In questi giorni a Roma si cerca uno stupratore. Accento italiano. A suo carico forse tre stupri. Un seriale. La polizia indaga. Cosa sarebbe accaduto se quell’uomo avesse avuto - forse - un’identità straniera? Se la vittima avesse parlato di accento romeno o marocchino? Cosa sarebbe accaduto nei quartieri della Capitale con le ronde appostate a mettere ordine? Tra l’altro chi avrebbe distinto tra un clandestino e un badante o un lavoratore straniero? E quale Paese civile può delegare al popolo e ad una dimensione privatistica e personale la gestione della giustizia di tutti? E’ una regressione gravissima dalla giustizia alla vendetta. Un errore che può essere perdonato al singolo, mai allo Stato. In una sola legge due preoccupanti anomalie: la giustizia “fai da te” e la sovrapposizione della categoria normativa di reato a quella esistenziale di clandestino con l’esito di una depoliticizzazione progressiva dei grandi temi dell’immigrazione, a tutto vantaggio di una deriva poliziesca, tanto pubblica quanto privata.

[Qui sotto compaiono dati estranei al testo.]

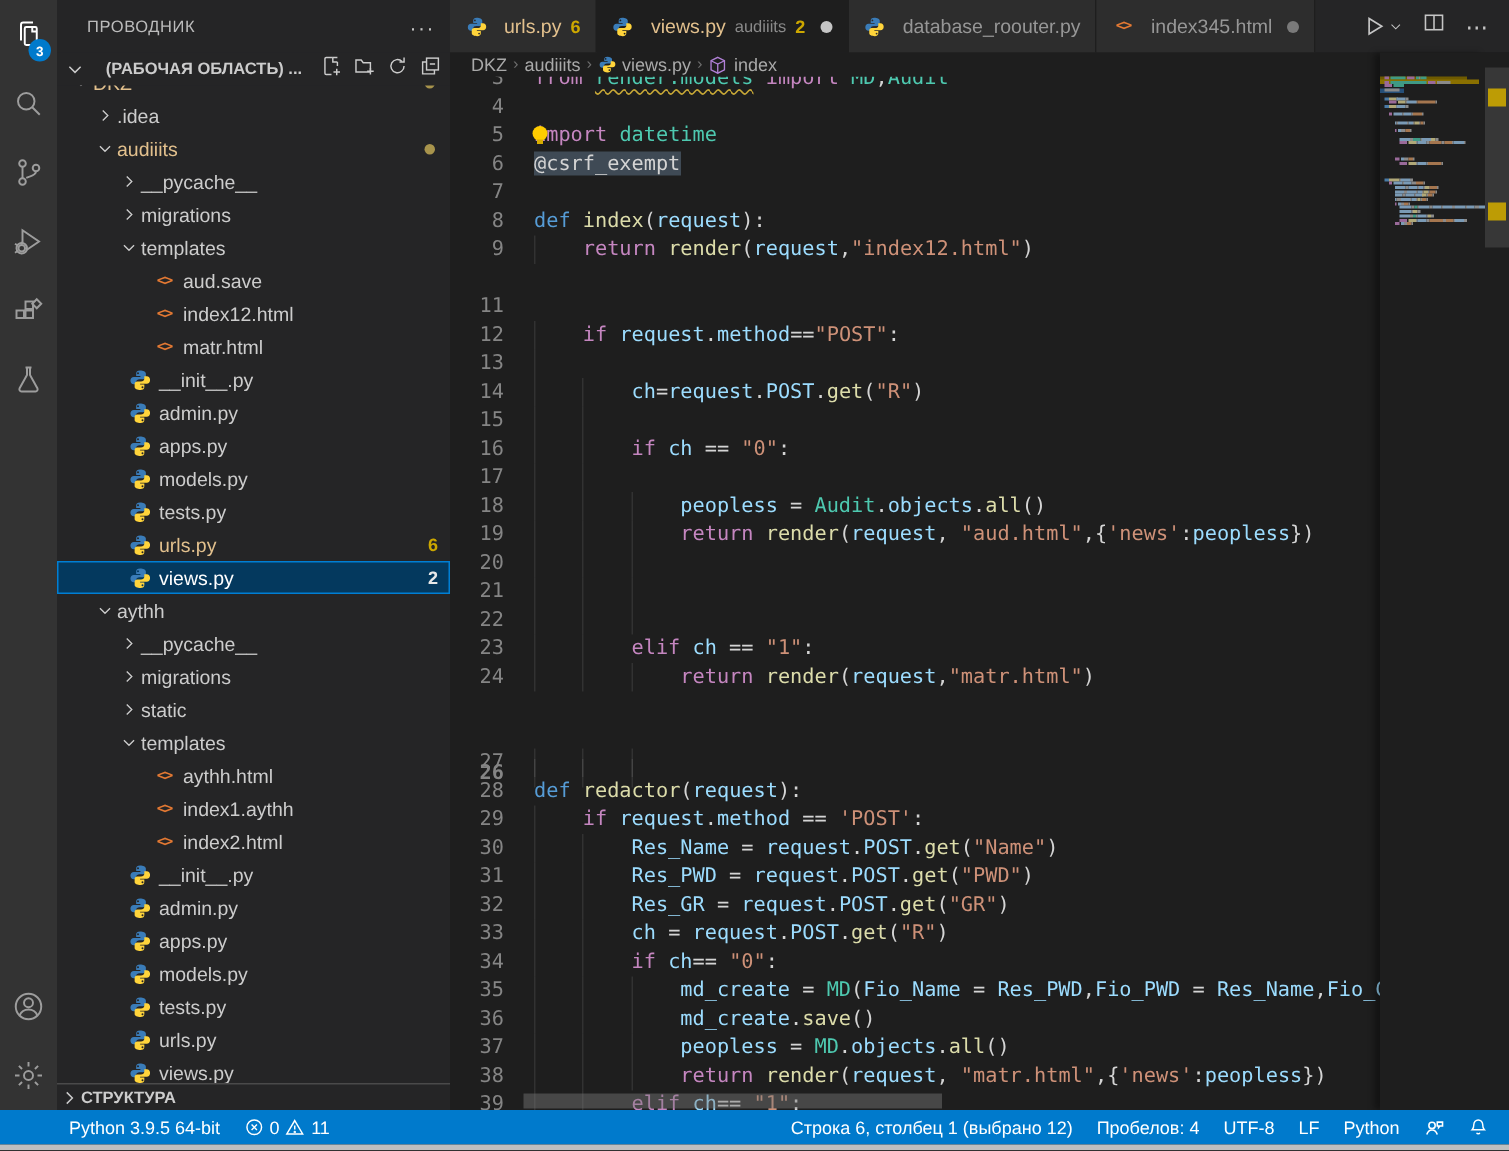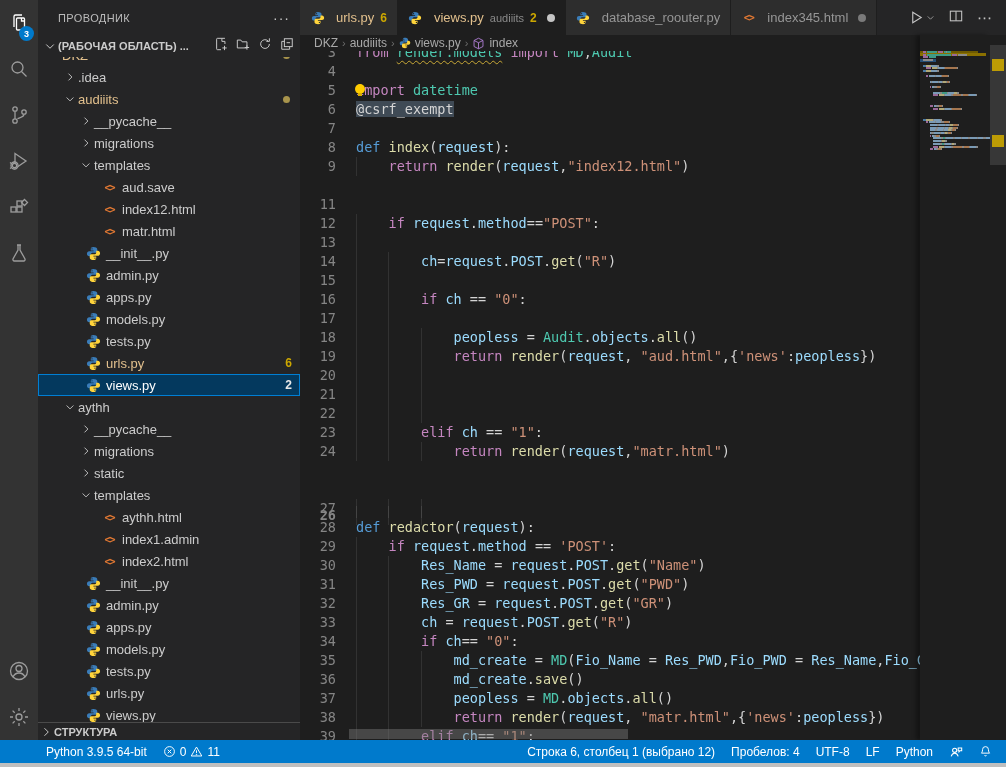--- a/index.html
+++ b/index.html
@@ -16,21 +16,21 @@
               background:#007acc; color:#fff; font-size:9px; display:flex; align-items:center; justify-content:center; font-weight:bold; }
   .ab-bottom { position:absolute; bottom:0; left:0; width:38px; }
 
   
   .sidebar { position:absolute; left:38px; top:0; width:262px; height:740px; background:#252526; overflow:hidden; z-index:20; }
   .sb-title { height:35px; display:flex; align-items:center; padding:0 10px 0 20px; color:#bbbbbb; font-size:11px; letter-spacing:.4px; }
   .sb-title .grow { flex:1; }
   .sb-title .dots { color:#c5c5c5; font-size:14px; cursor:pointer; letter-spacing:1px; }
   .sb-section { position:absolute; left:0; top:35px; width:262px; height:22px; background:#252526; z-index:5;
                 display:flex; align-items:center; padding:0 6px 0 4px; color:#cccccc; }
-  .sb-section .lbl { font-size:11px; font-weight:bold; white-space:nowrap; overflow:hidden; flex:1; }
+  .sb-section .lbl { font-size:11px; font-weight:bold; white-space:nowrap; overflow:hidden; flex:1;text-align:center; }
   .sb-section .acts { display:flex; gap:8px; align-items:center; }
   .sb-section .acts svg { stroke:#cccccc; fill:none; stroke-width:1.1; cursor:pointer; }
   .chev { color:#cccccc; display:inline-flex; width:16px; justify-content:center; flex:none; }
   .tree { position:absolute; left:0; top:44px; width:262px; }
   .trow { height:22px; display:flex; align-items:center; color:#cccccc; font-size:13px; cursor:pointer; position:relative; white-space:nowrap; }
   .trow .dot-badge { position:absolute; right:10px; width:7px; height:7px; border-radius:50%; background:#a8944c; }
   .trow .cnt-badge { position:absolute; right:8px; font-size:12px; color:#cca700; font-weight:bold; }
   .trow.modified > .lab { color:#e2c08d; }
   .trow.selected { background:#04395e; outline:1px solid #007fd4; outline-offset:-1px; color:#ffffff; }
   .trow.selected .cnt-badge { color:#e8e8e8; }
@@ -361,21 +361,21 @@
           <span class="ficon">
             <span class="html-ic">&lt;&gt;</span>
           </span>
           <span class="lab">aythh.html</span>
         </div>
         <div class="trow" style="padding-left: 56px;">
           <span style="width:8px;flex:none;"></span>
           <span class="ficon">
             <span class="html-ic">&lt;&gt;</span>
           </span>
-          <span class="lab">index1.admin</span>
+          <span class="lab">index1.aythh</span>
         </div>
         <div class="trow" style="padding-left: 56px;">
           <span style="width:8px;flex:none;"></span>
           <span class="ficon">
             <span class="html-ic">&lt;&gt;</span>
           </span>
           <span class="lab">index2.html</span>
         </div>
         <div class="trow" style="padding-left: 40px;">
           <span style="width:8px;flex:none;"></span>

L’Italia, la lingua di terra dell’Europa in un Mediterraneo attraversato notte e giorno, ha scelto di calpestare i diritti umani e di cittadinanza, disegnando una società dove un innocente commette reato perché clandestino, dove lavora nelle nostre case sottopagato dalle mani italiane. Dove viene abbandonato davanti all’entrata del pronto soccorso quando si ferisce in cantiere. Dove può essere rimpatriato anche se è un rifugiato, come è accaduto con la Libia di recente. Dove viene denunciato, se va a curarsi. E dove anche se è regolare deve mandare i suoi figli a sedere in aule separate da quelle dei figli italiani. E all’occorrenza può essere dato in pasto alle serate annoiate delle ronde. Con questa brutalità l’Italia toglie la maschera alla sua gente e al governo eletto. Dietro i mandolini e la falsa tolleranza esiste una viscerale avversione agli stranieri e agli immigrati. Difficile stabilire se sia amnesia o nemesi di un passato prossimo che, ormai, pare indicare il futuro che sembra aspettarci. Non c’è più polvere sulle nostre valigie di cartone.